- Born: 1871 Siegfried's Bridge, Pennsylvania
- Died: 1953 (aged 81–82)
- Known for: Painting

= Elizabeth F. Washington =

American painter

Elizabeth Fisher Washington (1871–1953) was an American portrait and landscape painter.

==Formative years==
Born in Siegfried's Bridge, Pennsylvania, in the Lehigh Valley, north Bucks County, Elizabeth Fisher Washington was a great-grandniece of George Washington.

She began studying art at the Pennsylvania Museum School of Industrial Art, now the University of the Arts, in Philadelphia, and then studied with Hugh Brekenridge and Fred Wagner at the Pennsylvania Academy of the Fine Arts (PAFA).
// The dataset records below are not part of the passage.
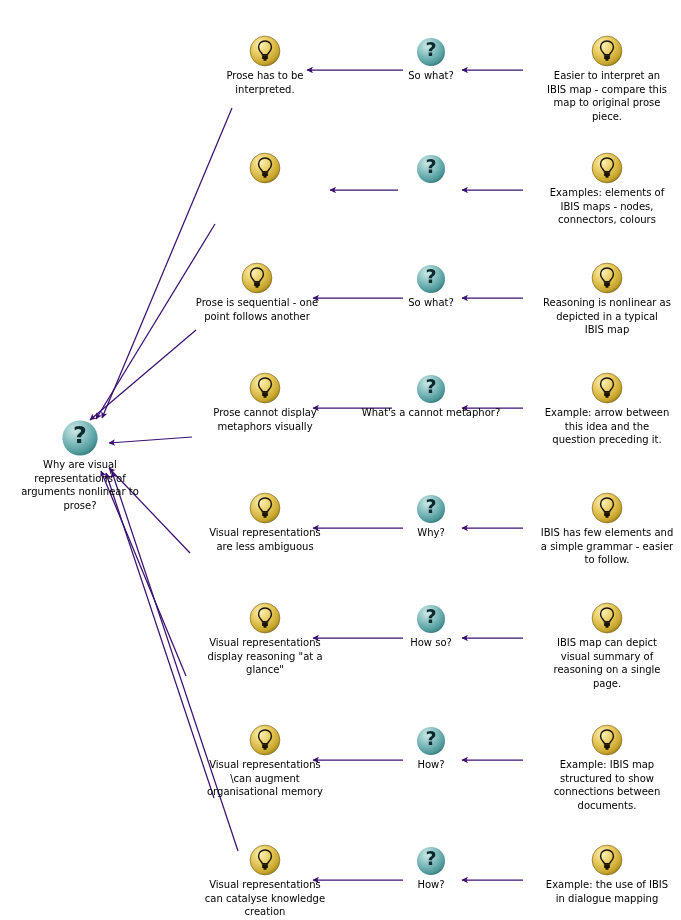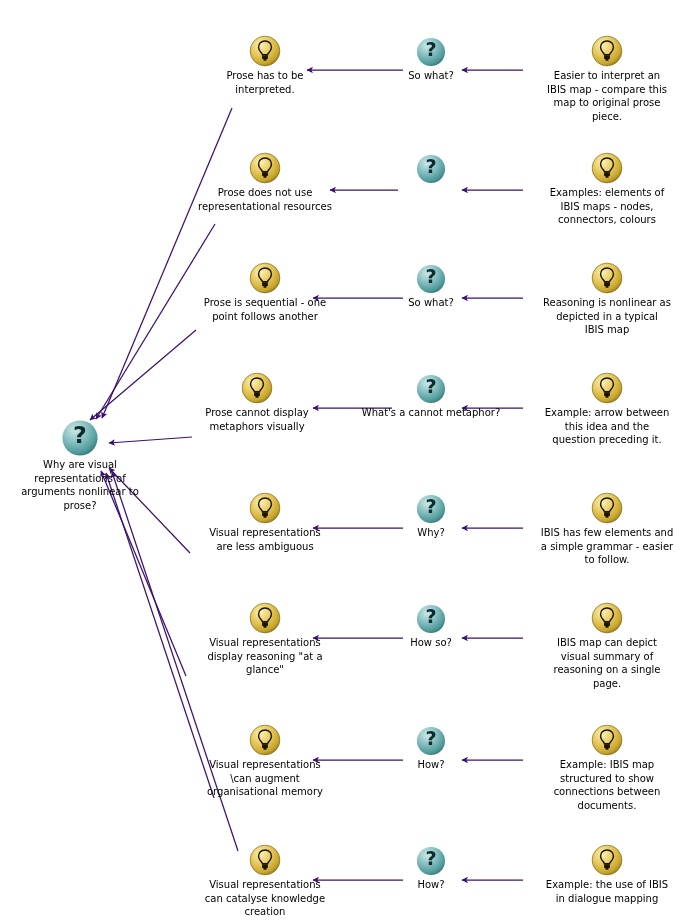"Prose does not use" span.label { html: <span>Prose does not use representational resources</span> -> none }
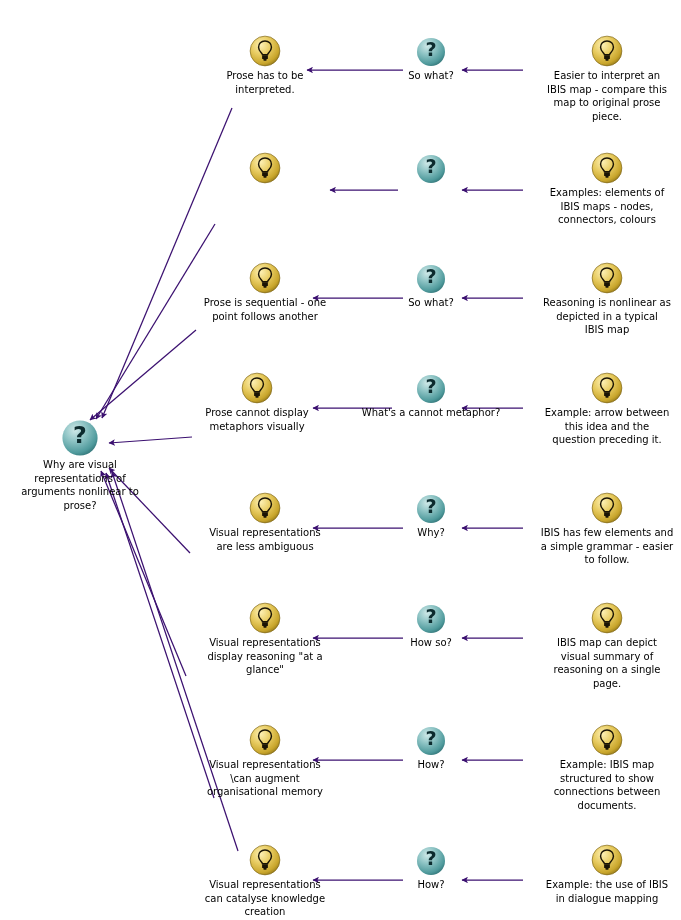"Prose is sequential - one" div.node { left: 177px -> 169px }
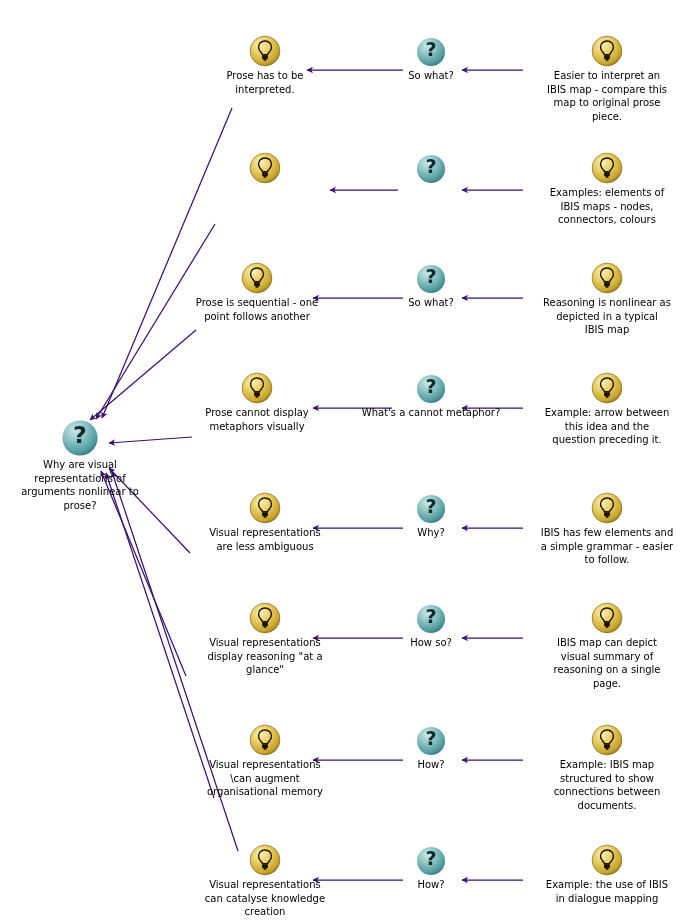"Prose cannot display" div.node { left: 169px -> 177px }
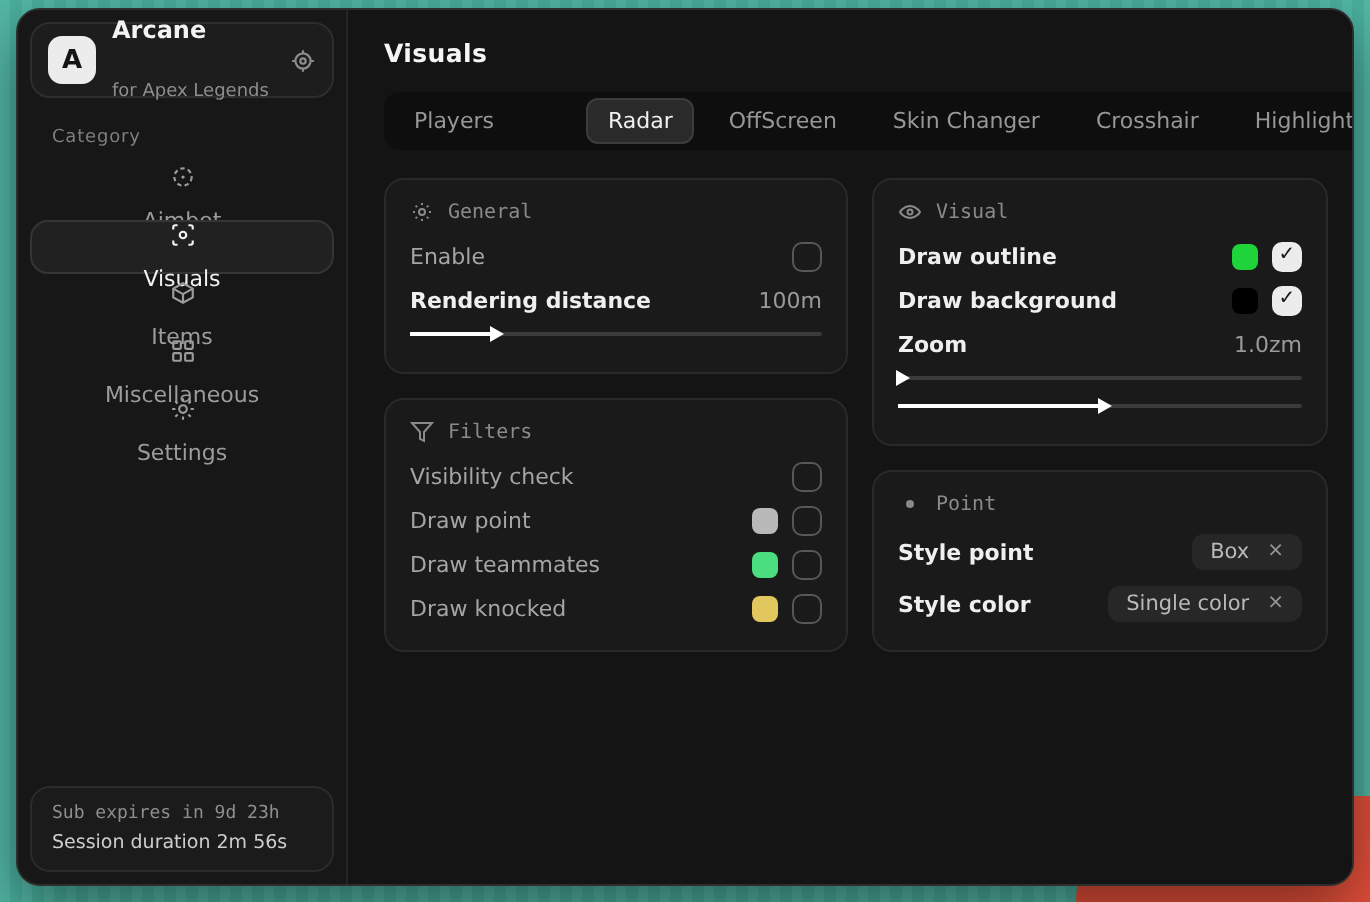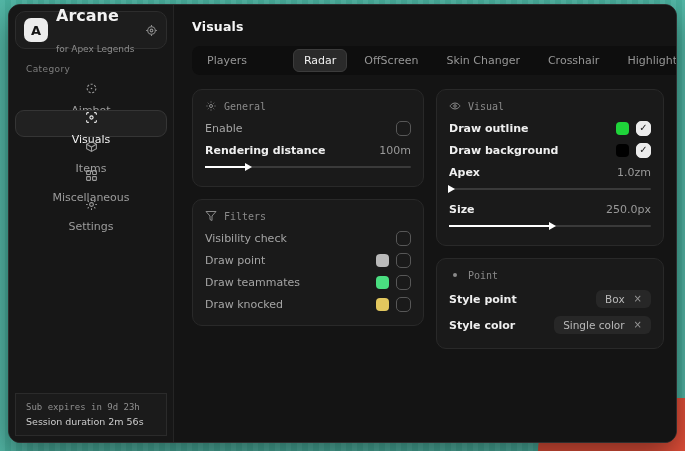"Arcane" .app-name { font-size: 16px -> 12px }
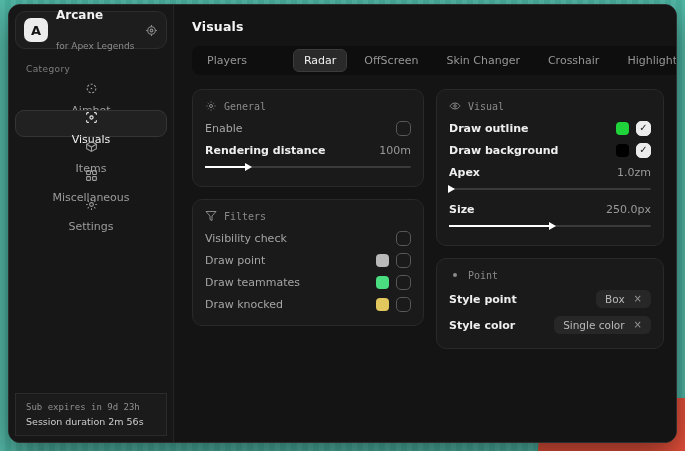"Apex" span.row-label { text: Apex -> Zoom }
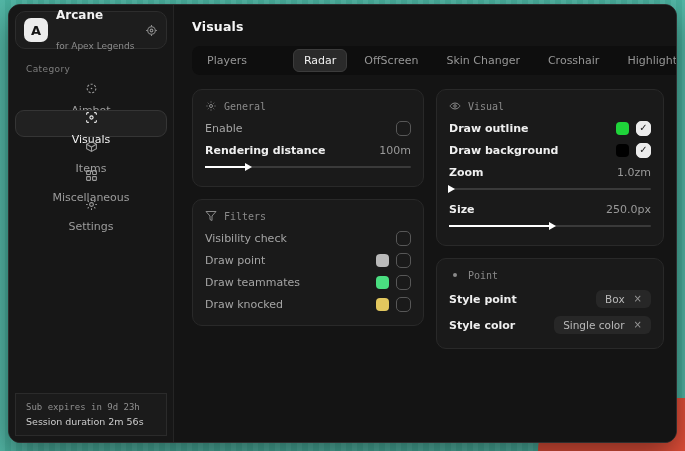"Size" div.row { html: <div> <span>Size</span> <span> <span>250.0px</span> </span> </div> -> none }
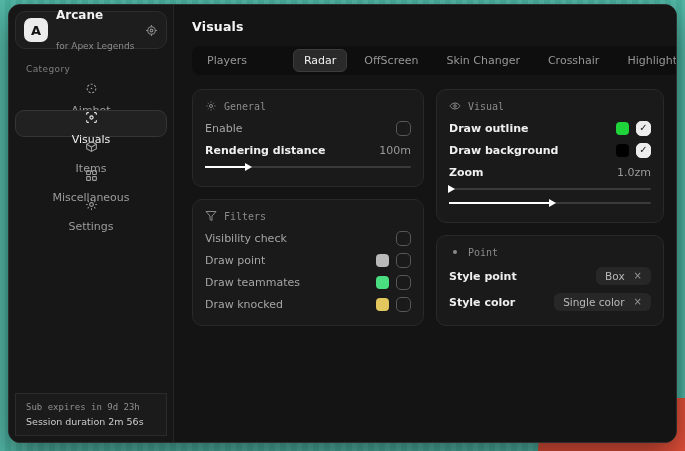"Sub expires in 9d 23h" .session { border-radius: 0 -> 10px }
At PAFA, she was awarded the William Emlem Cresson Traveling Scholarship in 1912 to study in Europe, the 1913 Toppan Prize, and the 1917 and 1934 Mary Smith Prizes.

Washington painted miniatures and portraits, but she was most interested in depicting the landscape in Philadelphia, Bucks County, and Rockport, Maine. Her studio was located in downtown Philadelphia. Her work was exhibited extensively at venues such as the Corcoran Gallery of Art, Washington, D.C. (1916 and 1923); the Carnegie Institute, Pittsburgh (1920-1922); the National Academy of Design, New York (1930); the Philadelphia Museum of Art; and the Pennsylvania Academy.

In 1949, the Newman Galleries in Philadelphia held a retrospective of her work. Washington's works are in the permanent collections of the Pennsylvania Academy of the Fine Arts, the Springville Museum of Art (Utah), and the Telfair Museum of Art (Georgia).

Washington was a member of the Philadelphia Art Alliance, North Shore Art Association, Pennsylvania Society of Miniature Painters, the Plastic Club, and the Fellowship of the Pennsylvania Academy of the Fine Arts.